Alright my fellow synapses it’s that time again. Today I want to talk to you about Space debris, that wonderful stuff in orbit that no one has any control of. According to NASA’s website, as of 2013 they believe there to be more than 500,000 individual pieces of manmade debris orbiting the earth. All of them are traveling at speeds of up to 17,500 MPH. So essentially they are massive bullets that never stop (must be powered by Duracell). Currently we have no way to remove the Space debris. Primarily because space law (yes it’s a thing) is so convoluted and poorly written that it doesn’t mention who has the rights to retrieve the debris. To be fair though, when it was written; the concept of retrieving something from orbit was so astronomically improbable; that they just went “eh, we’ll just let it fall to the earth and sort it out when it does”. Of course the problem with that, is that they are in a stable orbit, which means that unless they have a few thousand years for their orbit to decay; then they aren’t coming down unless something bumps into them.

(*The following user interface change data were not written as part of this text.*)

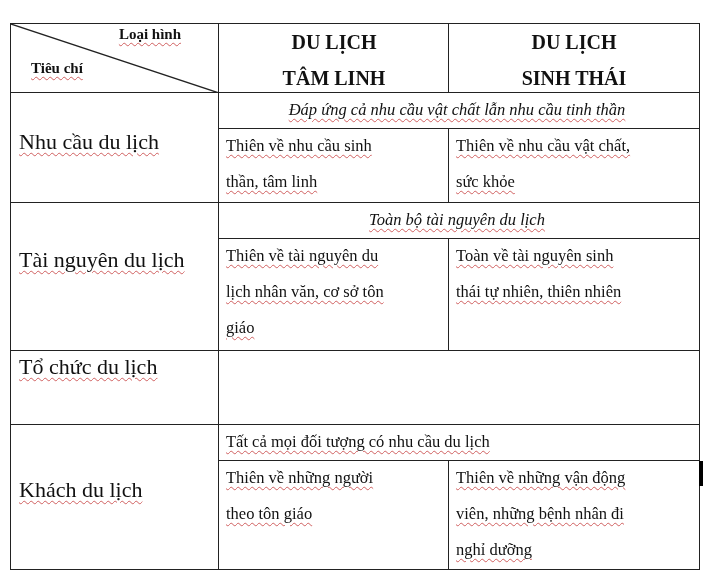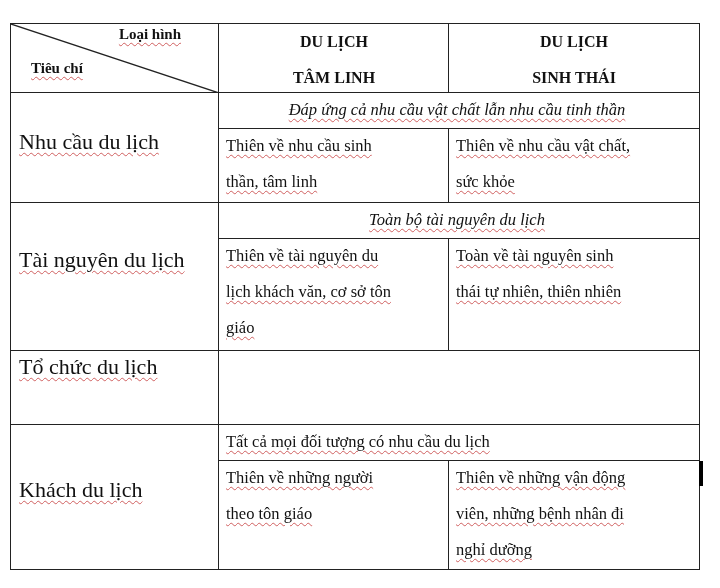--- a/index.html
+++ b/index.html
@@ -38,21 +38,21 @@
       width: 0;
       border-left: 1.5px solid #222;
     }
     .sq {
       text-decoration: underline wavy #d06060;
       text-decoration-thickness: 1px;
       text-underline-offset: 3px;
     }
     .hdr {
       font-weight: bold;
-      font-size: 16px;
+      font-size: 20px;
       text-align: center;
       line-height: 36px;
     }
     .crit {
       font-size: 22px;
       line-height: 28px;
       padding-left: 8px;
     }
     .txt {
       font-size: 16.5px;
@@ -140,21 +140,21 @@
   </div>
 
   <div class="cell crit" style="left:0; top:222px; width:207px;">
     <span class="sq">Tài nguyên du lịch</span>
   </div>
   <div class="cell txt center" style="left:208px; top:178px; width:480px; height:36px;">
     <span class="sq">Toàn bộ tài nguyên du lịch</span>
   </div>
   <div class="cell txt" style="left:208px; top:214px; width:229px;">
     <div class="sq">Thiên về tài nguyên du</div>
-    <div class="sq">lịch khách văn, cơ sở tôn</div>
+    <div class="sq">lịch nhân văn, cơ sở tôn</div>
     <div class="sq">giáo</div>
   </div>
   <div class="cell txt" style="left:438px; top:214px; width:250px;">
     <div class="sq">Toàn về tài nguyên sinh</div>
     <div class="sq">thái tự nhiên, thiên nhiên</div>
   </div>
 
   <div class="cell crit" style="left:0; top:329px; width:207px;">
     <span class="sq">Tổ chức du lịch</span>
   </div>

So this creates a big problem for our prospects of space travel. Right now when we launch something into orbit, we first have to see where all of the debris is in that area and wait for a gap in the debris field so our space craft doesn’t get shot to bits on its way up. The other problem we have, comes from trying to keep our satellites safe in orbit. Currently NASA has a system in place for predicting debris travel, which is then used in conjunction with what is known as the “pizza box” (I think NASA finally developed a sense of humor). The pizza box is an imaginary field around satellites and space craft that is essentially used to figure out if the craft is safe or not. If a debris prediction has that debris entering the pizza box at any point, then mission control in Houston and in Moscow, get to work plotting a course adjustment for the craft. This course adjustment is called the “Debris Avoidance Maneuver”. Just when you think their getting clever with naming things, they surprise you with something bland. Anyway, the Debris avoidance maneuver is calculated and then sent to the craft or satellite, this tells them what they need to do to avoid that incoming bullet (this makes me think of a very deadly game of dodgeball).

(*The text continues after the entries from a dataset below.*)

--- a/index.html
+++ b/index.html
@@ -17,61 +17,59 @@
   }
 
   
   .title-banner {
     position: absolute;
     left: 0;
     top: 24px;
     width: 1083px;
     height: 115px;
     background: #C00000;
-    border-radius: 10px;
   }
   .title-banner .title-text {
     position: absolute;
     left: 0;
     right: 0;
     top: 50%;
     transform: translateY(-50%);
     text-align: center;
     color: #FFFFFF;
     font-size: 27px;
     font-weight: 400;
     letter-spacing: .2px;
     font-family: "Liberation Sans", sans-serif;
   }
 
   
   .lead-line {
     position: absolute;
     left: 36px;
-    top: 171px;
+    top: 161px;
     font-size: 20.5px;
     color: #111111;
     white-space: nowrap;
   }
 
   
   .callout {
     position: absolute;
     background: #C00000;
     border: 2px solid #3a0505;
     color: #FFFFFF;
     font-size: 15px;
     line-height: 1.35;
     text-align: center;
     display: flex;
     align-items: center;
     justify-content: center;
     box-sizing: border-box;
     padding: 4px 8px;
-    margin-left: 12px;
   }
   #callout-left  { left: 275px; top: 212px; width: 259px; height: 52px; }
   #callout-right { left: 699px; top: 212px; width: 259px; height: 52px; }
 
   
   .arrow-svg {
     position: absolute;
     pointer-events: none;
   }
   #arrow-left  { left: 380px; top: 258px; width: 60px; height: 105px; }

Once avoided, they continue on their marry way. The problem with this system is the simple fact they have to do this constantly. According to Goddard Space Flight Center’s lists of satellites, there are currently 2,271 actively controlled satellites in our orbit. Every one of them has to play that deadly game of dodgeball on a daily basis. And the game only gets more difficult for Houston and Moscow when we keep sending new satellites up there. Just like with any other game, the more players you have the more crowded it is, and the more you have to look out for. In this case, we currently have to do a bit of a dance in orbit. When we move one satellite or craft out of the way of debris, we could be sending it into a crash course with another. So when we move one, we typically move upwards of 10 or 20. Which then causes another dance to start since we might have moved one of those 20 into a collision course with debris (did I mention that everything in orbit is moving several thousand miles per hour? And that they are doing all of these calculations on a very short timer?).
Hold on, gotta stop my head from spinning. The sheer amount of calculations that have to be made in the course of an hour, just to make sure nothing crashes, is mind boggling. But! There is a simple solution to all of this. Since we have opened space travel up to the individual corporations, we simply let them expand salvaging companies into space. I know what you’re thinking already “but you said that space law doesn’t say who has the rights to the salvage” True, and you get an automatic A+ for paying attention. While the space law doesn’t specifically say who has rights to what. Maritime Law does. According to Maritime Law, any craft or debris that is abandoned in international waters; is essentially up for grabs. And an abandoned craft or debris is anything manmade that has no crew or passengers. So under Maritime Law, all of that space debris is abandoned and therefore anyone who can get to it, can lay a claim to it.
My writer’s senses are tingling again, you’re thinking “Well it’s nice that Maritime Law covers salvaging, but what does that have to do with space?” Good question. It has everything to do with space, let me explain by telling you the definition of international waters. International waters are the areas outside of a nation’s territorial waters, and territorial waters are 12 nautical miles from the nation’s baseline (the coastal floor).
Now this is where it gets interesting. Space’s only defined features are that it begins at approximately 62 miles straight from up from sea level, and that space cannot be claimed as any one nation’s territory. And since International waters are defined as any area outside of the territorial waters. Space itself is technically speaking an extension of the earth’s oceans and thus an extension of international waters. Making Maritime Law valid in space. Meaning, since it has become legal for non-government entities to launch space craft into orbit. There is nothing stopping someone from going into orbit and salvaging to their heart’s content.
So my question for you today is thus. Does this massive loophole actually exist? If it does, should we simply incorporate Maritime Law into Space Law? Also, should we give incentives to companies that clean up our orbit?